Start of Available data
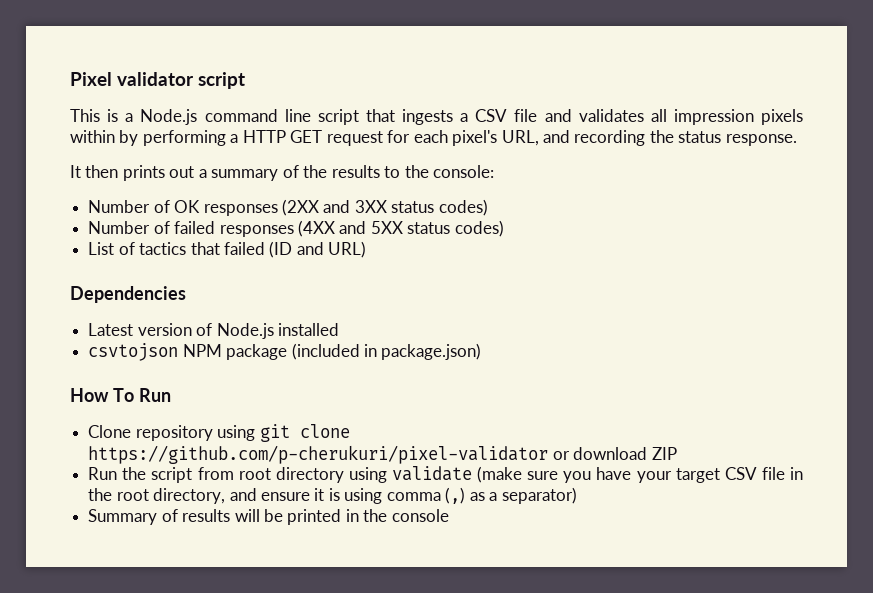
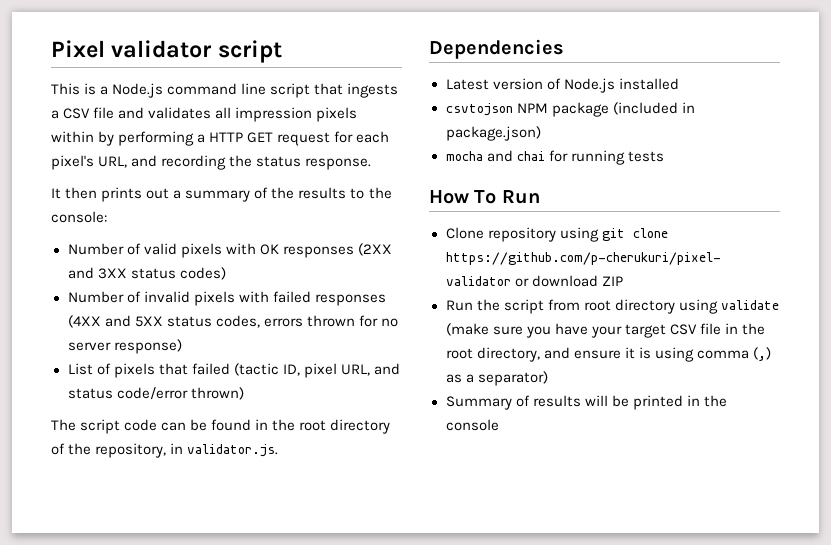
(170, 206) none -> [143,243,256,258] valid pixels with
(170, 227) none -> [143,291,269,306] invalid pixels with
[454,220,504,237] codes) -> [215,315,398,328] [67,339,182,354] codes, errors thrown for no server response)
[139,242,187,255] tactics -> [113,363,155,378] pixels
[269,241,367,258] (ID and URL) -> [233,363,400,378] [67,387,244,400] [51,419,391,434] [51,443,279,458] (tactic ID, pixel URL, and status code/error thrown) // The script code can be found in the root directory of the repository, in validator.js.
(482, 351) none -> [445,150,664,165] // mocha and chai for running tests

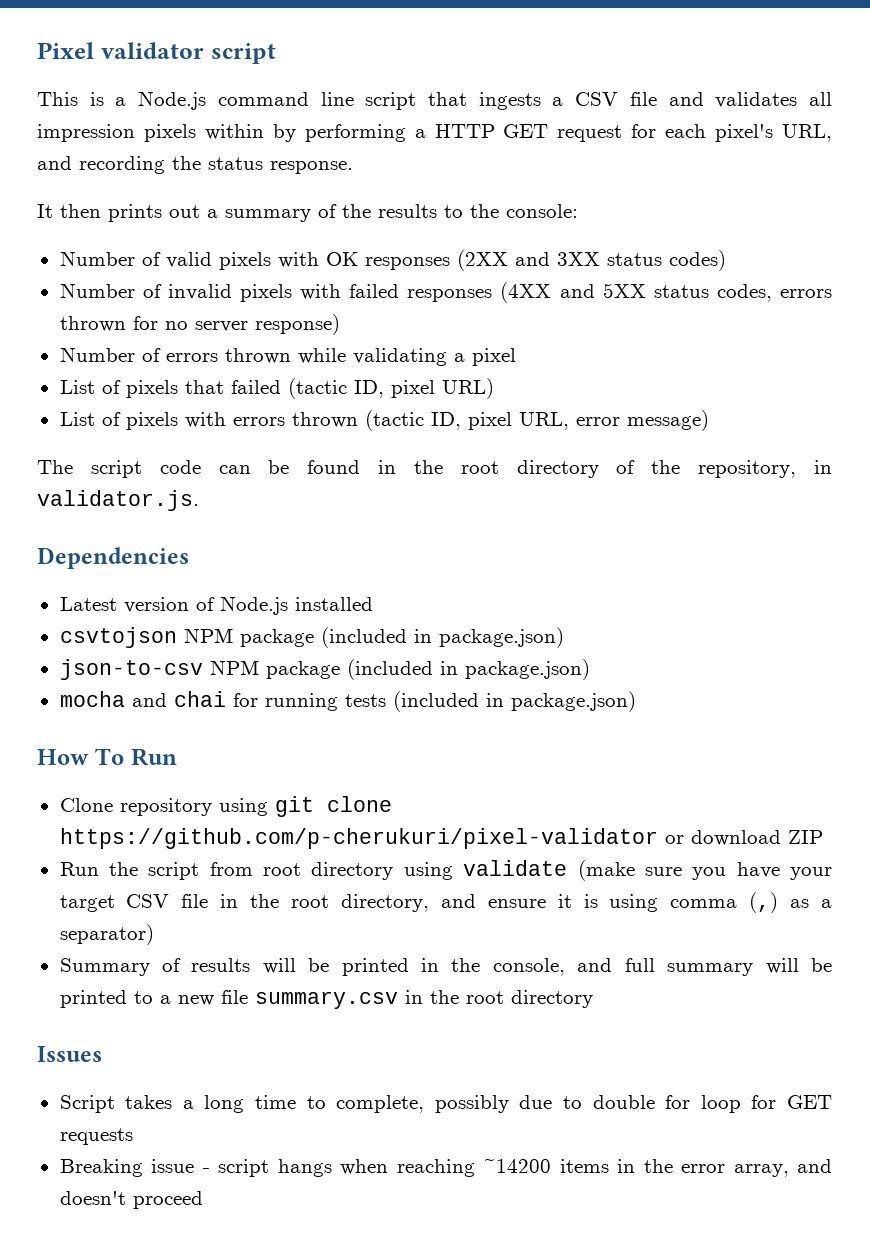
(182, 346) none -> [59,347,516,366] // Number of errors thrown while validating a pixel
[340,363,400,376] [67,387,244,400] URL, and status code/error thrown) -> [441,378,494,399] [59,410,709,431] URL) // List of pixels with errors thrown (tactic ID, pixel URL, error message)
(541, 133) none -> [59,659,590,680] // json-to-csv NPM package (included in package.json)
(664, 156) none -> [392,691,636,712] (included in package.json)
[445,419,499,431] console -> [492,958,833,976] [59,990,593,1009] [37,1046,102,1062] [59,1095,832,1113] [59,1128,133,1145] [59,1159,833,1177] [59,1191,203,1209] console, and full summary will be printed to a new file summary.csv in the root directory // Issues // Script takes a long time to complete, possibly due to double for loop for GET requests // Breaking issue - script hangs when reaching ~14200 items in the error array, and doesn't proceed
End of Available data
Assignment
Up to and including the last line above, starting with the line that contains "(664, 156) none", return each line exactly and nothing else.

Expected answer
(664, 156) none -> [392,691,636,712] (included in package.json)
[445,419,499,431] console -> [492,958,833,976] [59,990,593,1009] [37,1046,102,1062] [59,1095,832,1113] [59,1128,133,1145] [59,1159,833,1177] [59,1191,203,1209] console, and full summary will be printed to a new file summary.csv in the root directory // Issues // Script takes a long time to complete, possibly due to double for loop for GET requests // Breaking issue - script hangs when reaching ~14200 items in the error array, and doesn't proceed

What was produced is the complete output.